(Content revision data)
——
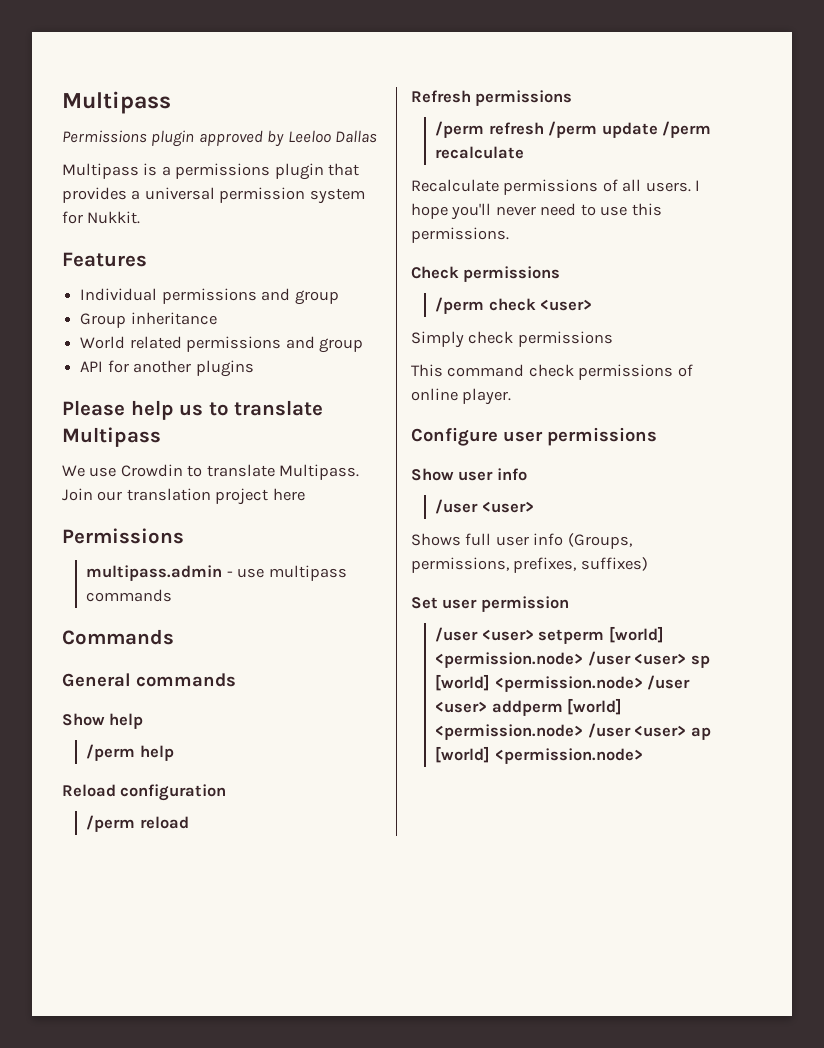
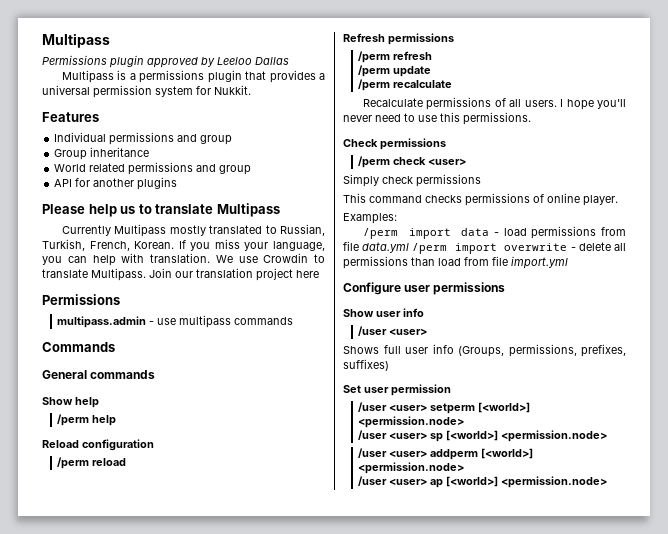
(161, 437) none -> [61,224,325,237] [42,239,326,251] [42,253,210,266] Currently Multipass mostly translated to Russian, Turkish, French, Korean. If you miss your language, you can help with translation.
(544, 128) none -> (433, 55) //
(658, 130) none -> (432, 71) //
[528,364,574,377] check -> [425,195,462,203] checks
(512, 396) none -> [343,213,397,224] [362,226,626,239] [343,241,626,254] [343,256,568,269] // Examples: // /perm import data - load permissions from file data.yml /perm import overwrite - delete all permissions than load from file import.yml
[608,626,664,643] [435,652,584,668] [world] <permission.node> -> [478,402,531,413] [358,416,465,428] [<world>] <permission.node> //
[435,674,643,692] [world] <permission.node> -> [446,430,608,442] [<world>] <permission.node> //
[567,698,623,715] [435,724,584,740] [world] <permission.node> -> [481,448,534,459] [358,462,465,474] [<world>] <permission.node> //
[435,746,491,763] [world] -> [446,476,499,487] [<world>]

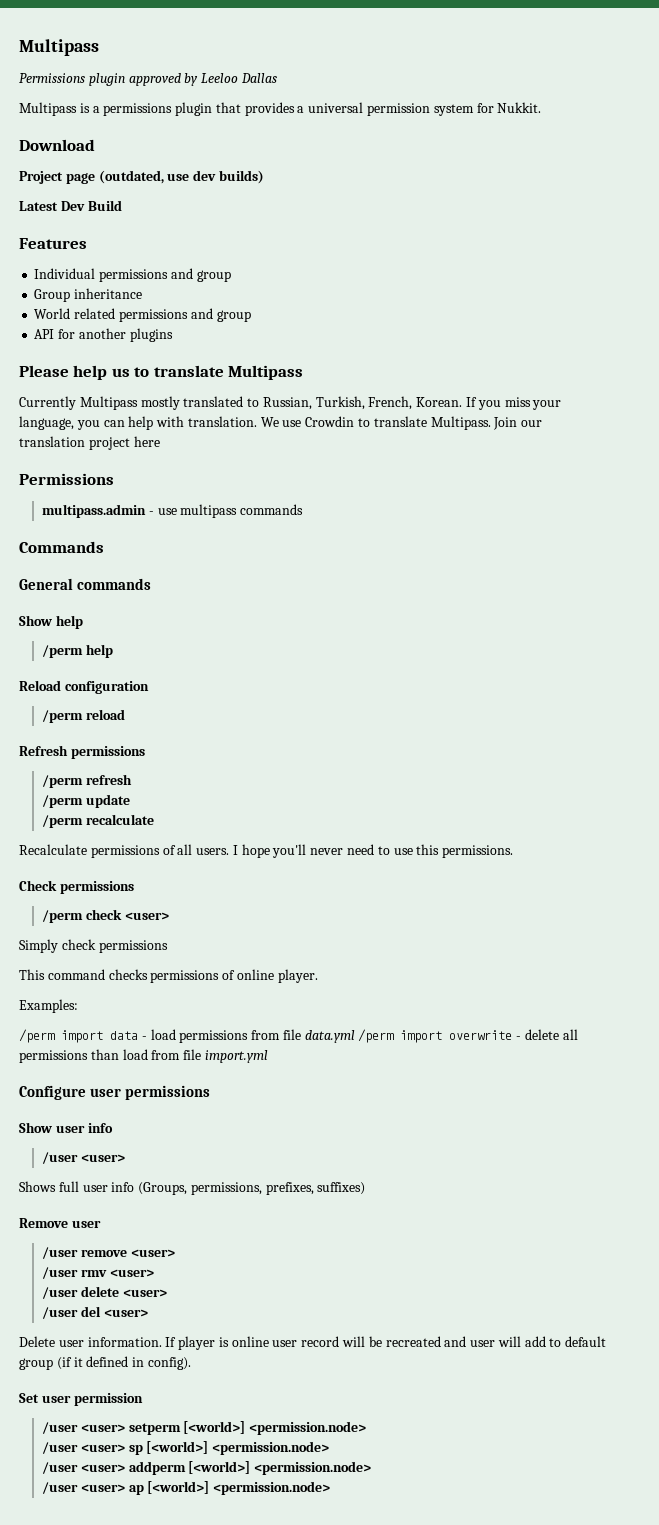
(251, 90) none -> [19,139,95,151] [19,170,264,184] [19,200,122,211] // Download // Project page (outdated, use dev builds) // Latest Dev Build
(389, 365) none -> [19,1218,101,1228] [41,1247,175,1259] [41,1267,154,1279] [41,1286,167,1299] [41,1306,148,1319] [19,1336,607,1350] [19,1356,191,1370] // Remove user // /user remove <user> // /user rmv <user> // /user delete <user> // /user del <user> // Delete user information. If player is online user record will be recreated and user will add to default group (if it defined in config).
——
(Task brief): Keep the pictures out of your copy, and repeat every entry above exactly.

(Exercise answer):
(161, 437) none -> [61,224,325,237] [42,239,326,251] [42,253,210,266] Currently Multipass mostly translated to Russian, Turkish, French, Korean. If you miss your language, you can help with translation.
(544, 128) none -> (433, 55) //
(658, 130) none -> (432, 71) //
[528,364,574,377] check -> [425,195,462,203] checks
(512, 396) none -> [343,213,397,224] [362,226,626,239] [343,241,626,254] [343,256,568,269] // Examples: // /perm import data - load permissions from file data.yml /perm import overwrite - delete all permissions than load from file import.yml
[608,626,664,643] [435,652,584,668] [world] <permission.node> -> [478,402,531,413] [358,416,465,428] [<world>] <permission.node> //
[435,674,643,692] [world] <permission.node> -> [446,430,608,442] [<world>] <permission.node> //
[567,698,623,715] [435,724,584,740] [world] <permission.node> -> [481,448,534,459] [358,462,465,474] [<world>] <permission.node> //
[435,746,491,763] [world] -> [446,476,499,487] [<world>]

(251, 90) none -> [19,139,95,151] [19,170,264,184] [19,200,122,211] // Download // Project page (outdated, use dev builds) // Latest Dev Build
(389, 365) none -> [19,1218,101,1228] [41,1247,175,1259] [41,1267,154,1279] [41,1286,167,1299] [41,1306,148,1319] [19,1336,607,1350] [19,1356,191,1370] // Remove user // /user remove <user> // /user rmv <user> // /user delete <user> // /user del <user> // Delete user information. If player is online user record will be recreated and user will add to default group (if it defined in config).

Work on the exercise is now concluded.